# [Exercise directions]
Leaving the images aside, transcribe all the data below exactly.

━━━━━ Data listing ━━━━━

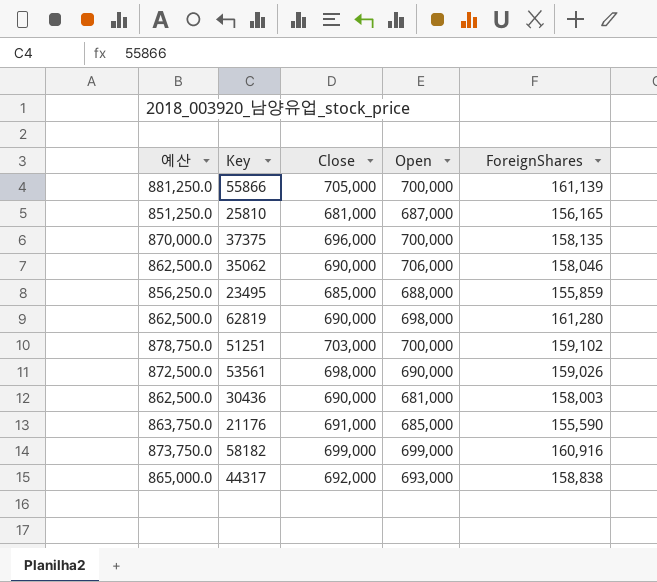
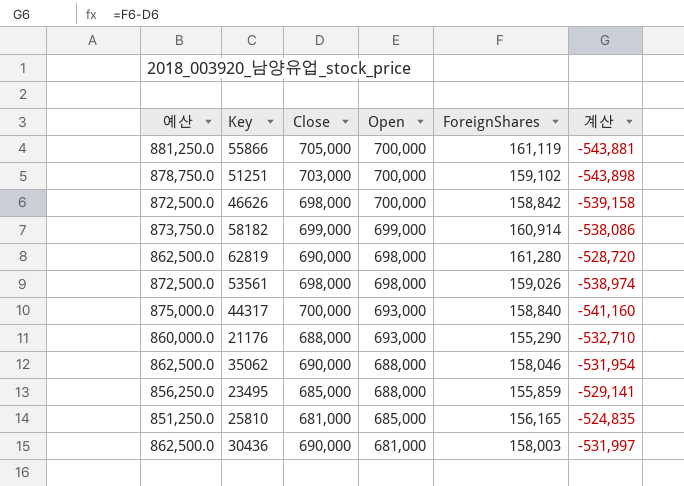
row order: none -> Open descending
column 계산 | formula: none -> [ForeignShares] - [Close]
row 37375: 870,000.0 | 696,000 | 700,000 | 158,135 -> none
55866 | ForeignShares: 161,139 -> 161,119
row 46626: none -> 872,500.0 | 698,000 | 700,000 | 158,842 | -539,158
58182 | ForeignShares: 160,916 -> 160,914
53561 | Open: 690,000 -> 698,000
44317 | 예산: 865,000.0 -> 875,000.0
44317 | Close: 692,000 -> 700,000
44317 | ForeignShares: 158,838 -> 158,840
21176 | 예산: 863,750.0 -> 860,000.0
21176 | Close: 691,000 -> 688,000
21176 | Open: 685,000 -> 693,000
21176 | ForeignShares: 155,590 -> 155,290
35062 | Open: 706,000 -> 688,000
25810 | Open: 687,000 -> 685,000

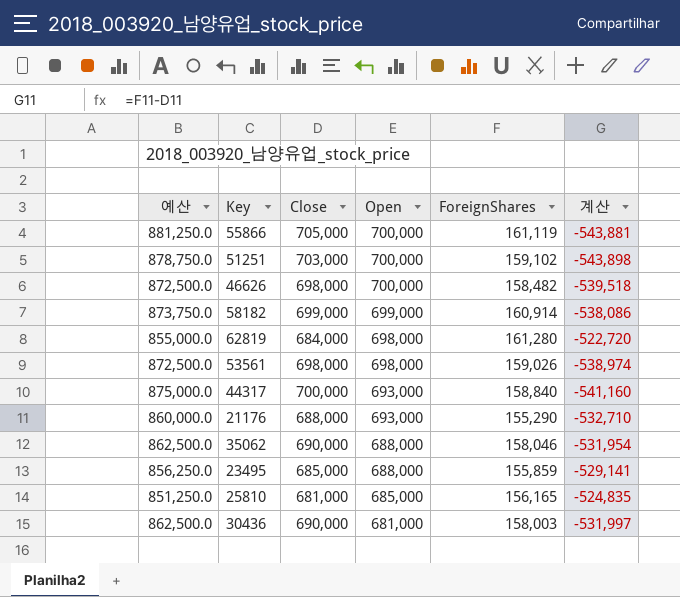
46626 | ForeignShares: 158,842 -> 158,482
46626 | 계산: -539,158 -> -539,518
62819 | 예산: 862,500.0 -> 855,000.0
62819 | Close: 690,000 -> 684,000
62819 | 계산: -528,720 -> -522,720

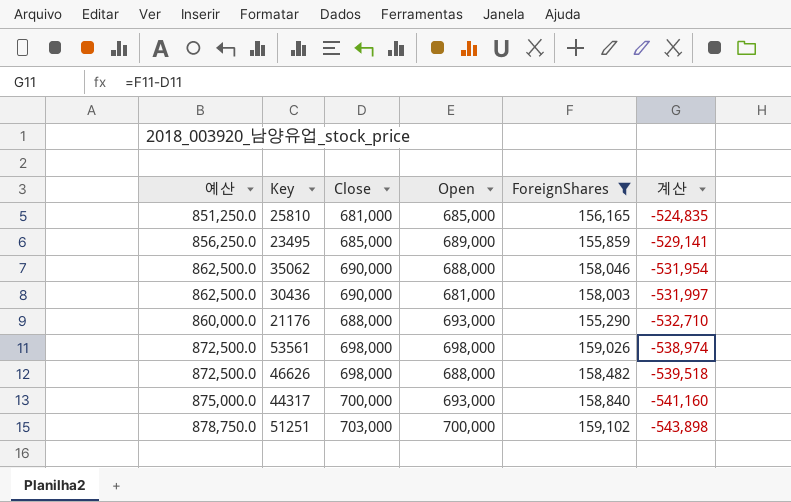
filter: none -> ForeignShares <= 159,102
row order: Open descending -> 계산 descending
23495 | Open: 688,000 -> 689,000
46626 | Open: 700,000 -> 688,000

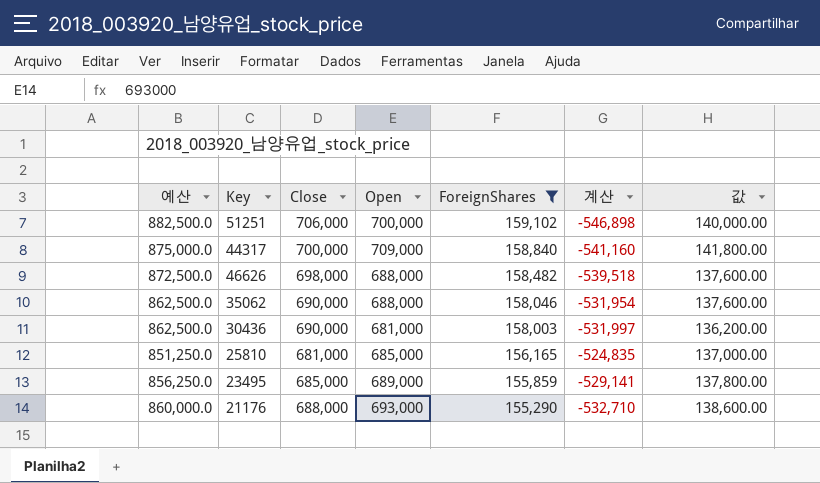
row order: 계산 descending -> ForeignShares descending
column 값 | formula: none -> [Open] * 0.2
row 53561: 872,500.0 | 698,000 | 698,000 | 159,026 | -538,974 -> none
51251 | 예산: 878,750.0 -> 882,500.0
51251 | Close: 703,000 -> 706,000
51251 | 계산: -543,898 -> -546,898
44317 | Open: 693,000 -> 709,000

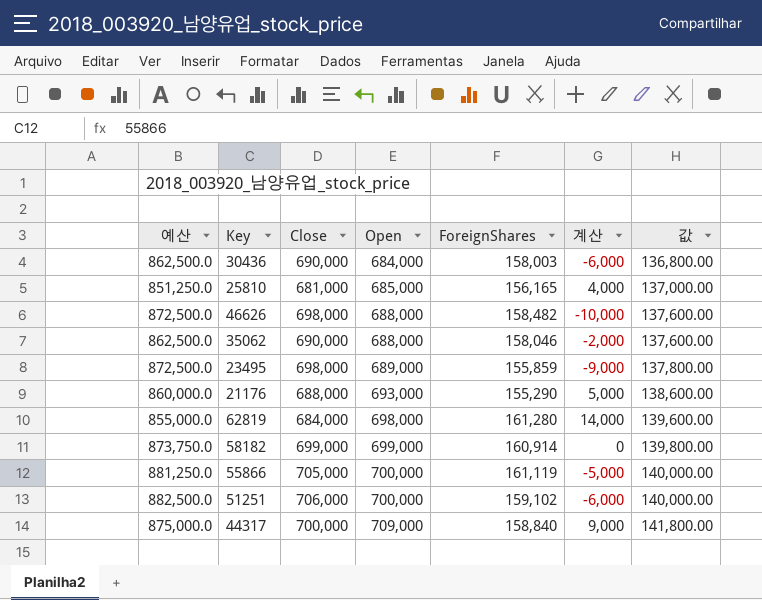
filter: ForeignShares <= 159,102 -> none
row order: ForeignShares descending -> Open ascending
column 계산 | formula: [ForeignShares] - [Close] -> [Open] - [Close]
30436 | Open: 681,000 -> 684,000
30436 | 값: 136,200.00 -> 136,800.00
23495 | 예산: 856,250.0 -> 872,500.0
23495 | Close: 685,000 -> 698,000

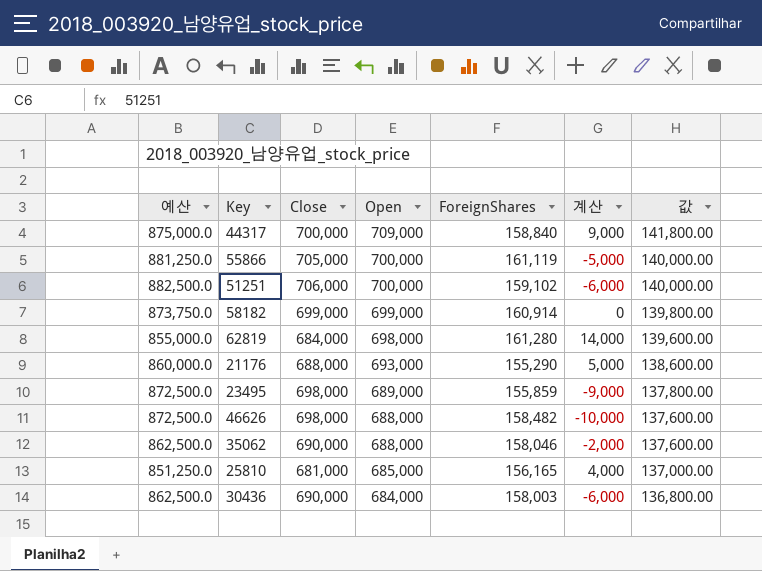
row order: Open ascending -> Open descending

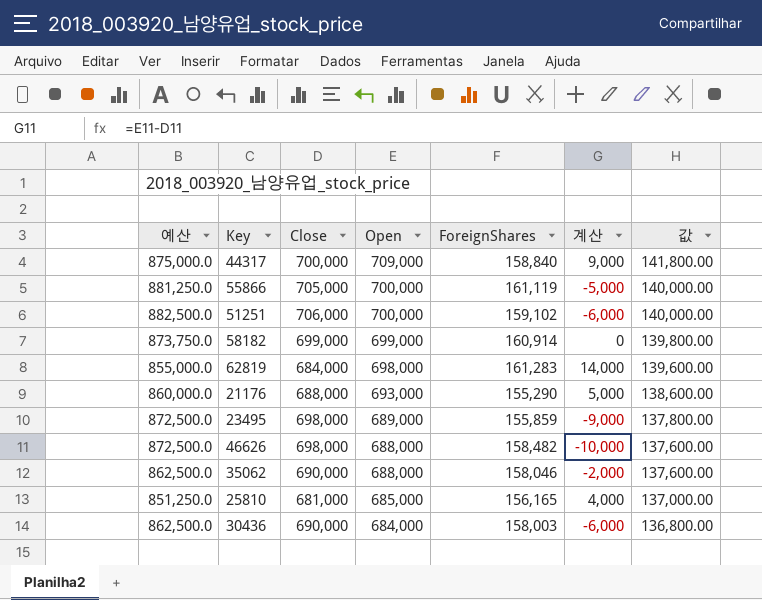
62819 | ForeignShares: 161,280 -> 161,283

━━━━━

# [Written response]
row order: none -> Open descending
column 계산 | formula: none -> [ForeignShares] - [Close]
row 37375: 870,000.0 | 696,000 | 700,000 | 158,135 -> none
55866 | ForeignShares: 161,139 -> 161,119
row 46626: none -> 872,500.0 | 698,000 | 700,000 | 158,842 | -539,158
58182 | ForeignShares: 160,916 -> 160,914
53561 | Open: 690,000 -> 698,000
44317 | 예산: 865,000.0 -> 875,000.0
44317 | Close: 692,000 -> 700,000
44317 | ForeignShares: 158,838 -> 158,840
21176 | 예산: 863,750.0 -> 860,000.0
21176 | Close: 691,000 -> 688,000
21176 | Open: 685,000 -> 693,000
21176 | ForeignShares: 155,590 -> 155,290
35062 | Open: 706,000 -> 688,000
25810 | Open: 687,000 -> 685,000

46626 | ForeignShares: 158,842 -> 158,482
46626 | 계산: -539,158 -> -539,518
62819 | 예산: 862,500.0 -> 855,000.0
62819 | Close: 690,000 -> 684,000
62819 | 계산: -528,720 -> -522,720

filter: none -> ForeignShares <= 159,102
row order: Open descending -> 계산 descending
23495 | Open: 688,000 -> 689,000
46626 | Open: 700,000 -> 688,000

row order: 계산 descending -> ForeignShares descending
column 값 | formula: none -> [Open] * 0.2
row 53561: 872,500.0 | 698,000 | 698,000 | 159,026 | -538,974 -> none
51251 | 예산: 878,750.0 -> 882,500.0
51251 | Close: 703,000 -> 706,000
51251 | 계산: -543,898 -> -546,898
44317 | Open: 693,000 -> 709,000

filter: ForeignShares <= 159,102 -> none
row order: ForeignShares descending -> Open ascending
column 계산 | formula: [ForeignShares] - [Close] -> [Open] - [Close]
30436 | Open: 681,000 -> 684,000
30436 | 값: 136,200.00 -> 136,800.00
23495 | 예산: 856,250.0 -> 872,500.0
23495 | Close: 685,000 -> 698,000

row order: Open ascending -> Open descending

62819 | ForeignShares: 161,280 -> 161,283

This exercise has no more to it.